After returning to the skies Friday, Sunday saw me return to a part of a bike trail I’d neglected for shamefully long–the Washington & Old Dominion trail west of Arlington. I’m so glad I decided to bike for longer than usual today.

9/8/2020: Coffee with a Journalist: Rob Pegoraro, Fast Company, OnePitch

I recorded my conversation with host Beck Bamberger in mid-August for this PR-service firm’s podcast. Listen in and you’ll learn a few things about how I work, where ideas come from and what sort of PR pitches I find of interest, or at least not annoying.

9/8/2020: You Can Now (Probably) Stream Your Local PBS Station For Free, Forbes

I came to this story a few days late, but so did everybody else, thanks to the apparent absence of any PR effort by PBS on behalf of its introduction of free live streaming of its affiliates in almost 90 markets. I updated the post after publication to note PBS’s quick addition of support for Apple TV as well as its iOS, Android and Kindle Fire apps and to correct one error in the original writeup.

9/11/2020: Microsoft: Hackers from Russia, China and Iran targeted the presidential elections, Al Jazeera

The Arabic-language news network asked if I could comment on Thursday’s report from Microsoft finding continued attempts by Russia, China and Iran to meddle with the election. As you may be able to tell from the background, I recorded this in an airport–Columbus, the midpoint of Friday’s 9/11 observance. Without a tripod handy, I realized I could use the outside pocket on the old United Airlines amenity kit I use to stash cables and chargers to hold my phone steady.

9/13/2020: Oracle buying TikTok, Al Jazeera

AJ’s English-language news network had me on live Sunday night to talk about the unexpected outcome of the Trump administration’s campaign to force a sale of TikTok’s U.S. operations: Oracle will make that purchase, despite its lack of experience running consumer apps, much less a social network. I don’t see how that can rate as good news for any TikTok user.

Updated 9/16/2020 to add my Coffee with a Journalist appearance, which I’d forgotten to add mainly because it had been that long since I recorded my spot. 

Weekly output: Microsoft, Kleos, finding exoplanets, Firefox tracking protection, Hollywood-style storytelling, fighting wildfires, NRO, Kitware, NSA, NGA

This week’s list has a pronounced military-industrial-complex look, thanks to the four days I spent covering the Geoint 2019 conference in San Antonio on a contract gig for my occasional client the U.S. Geospatial Intelligence Foundation. I now know much more about the business of geospatial intelligence, which can only help the next time I write about topics like location privacy for a consumer audience.

This coming week will also have me out of town, this time to NYC to speak on a panel about 5G and smart cities at the CE Week conference, attend a one-day event about 8K television, and meet up with a few friends. And that should put a cap on my work travel until at least early July, maybe all the way to early August.

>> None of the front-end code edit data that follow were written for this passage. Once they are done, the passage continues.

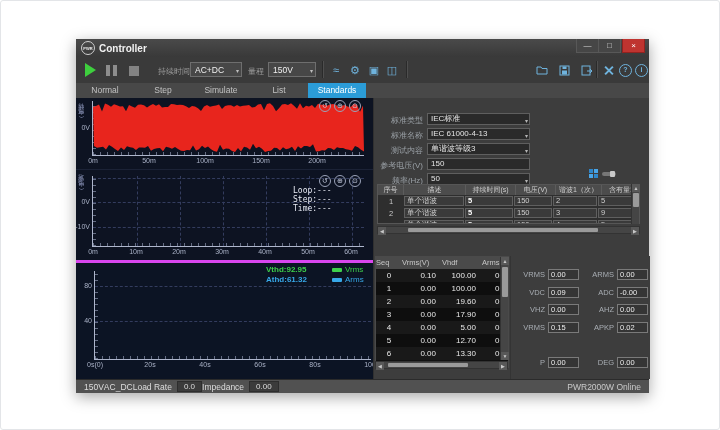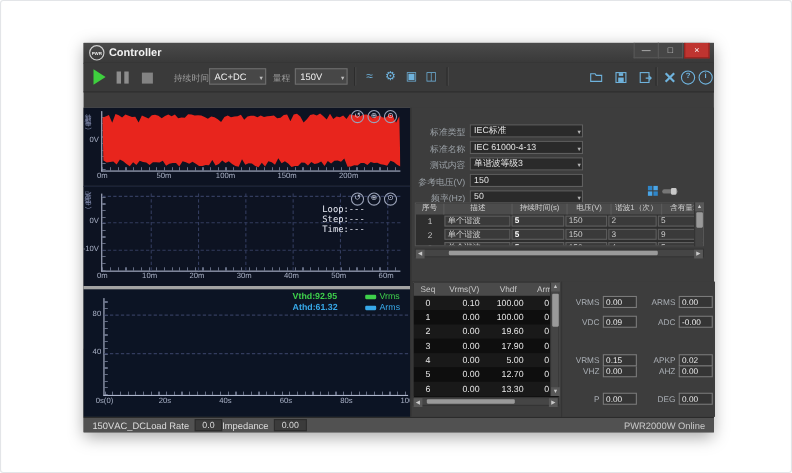"Normal" div.tabbar { html: none -> <div> <div>Normal</div> <div>Step</div> <div>Simulate</div> <div>List</div> <div>Standards</div> </div> }
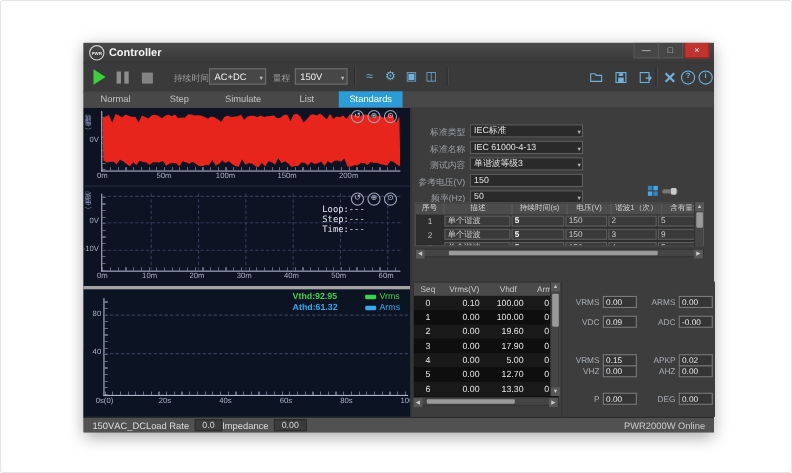"Loop:---" .charts-col { background: #a3a3a3 -> #d946ef }
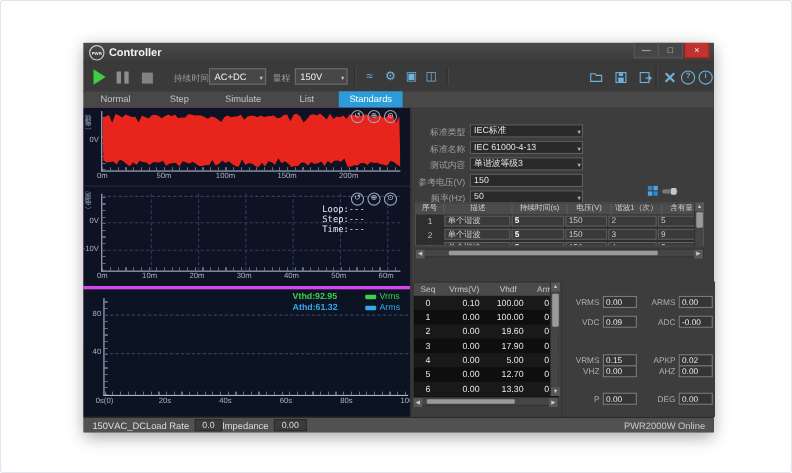"Seq" .seqh span { text-align: center -> left }
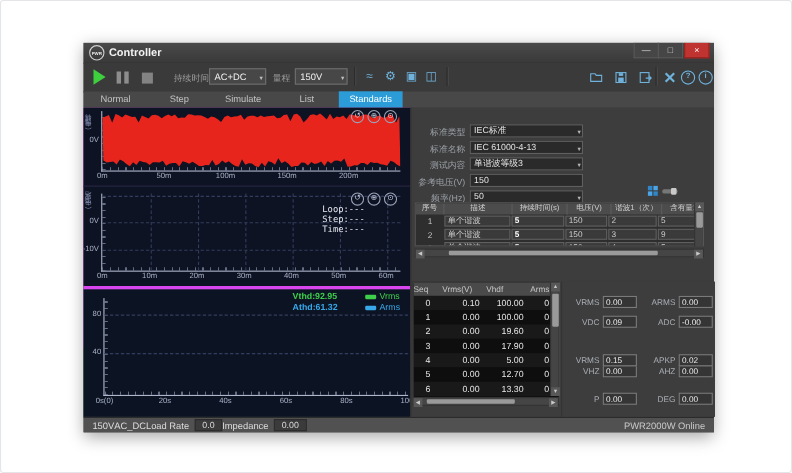"VHZ" div.mrow { margin-top: 28px -> none }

6/3/2019: Better Tools for ISR Management, Trajectory Magazine

As part of the work USGIF paid for, I wrote a series of profiles of Geoint 2019 exhibitors. This one covered a software firm in Redmond, Wash., that you may have heard of before.

6/3/2019: ISR for Maritime Security, Trajectory Magazine

This exhibitor profile covered a far smaller company, Luxembourg-based Kleos Space.

6/3/2019: The Search for Exoplanets, Trajectory Magazine

I wrote up an interesting talk by SETI Institute data scientist Jeffrey R. Smith about the challenges involved in processing the imagery collected by the exoplanet-detecting satellite TESS.

6/4/2019: Firefox browser blocks sites and advertisers from tracking you online by default, USA Today

Mozilla gave me an advance on the Tuesday-morning introduction of a version of the Firefox browser with tracking-protection capabilities on a par with those in Apple’s Safari. Note that if you’re upgrading from an existing installation, you may not have this new default active; to change that, adjust your settings as I outlined in a tweet.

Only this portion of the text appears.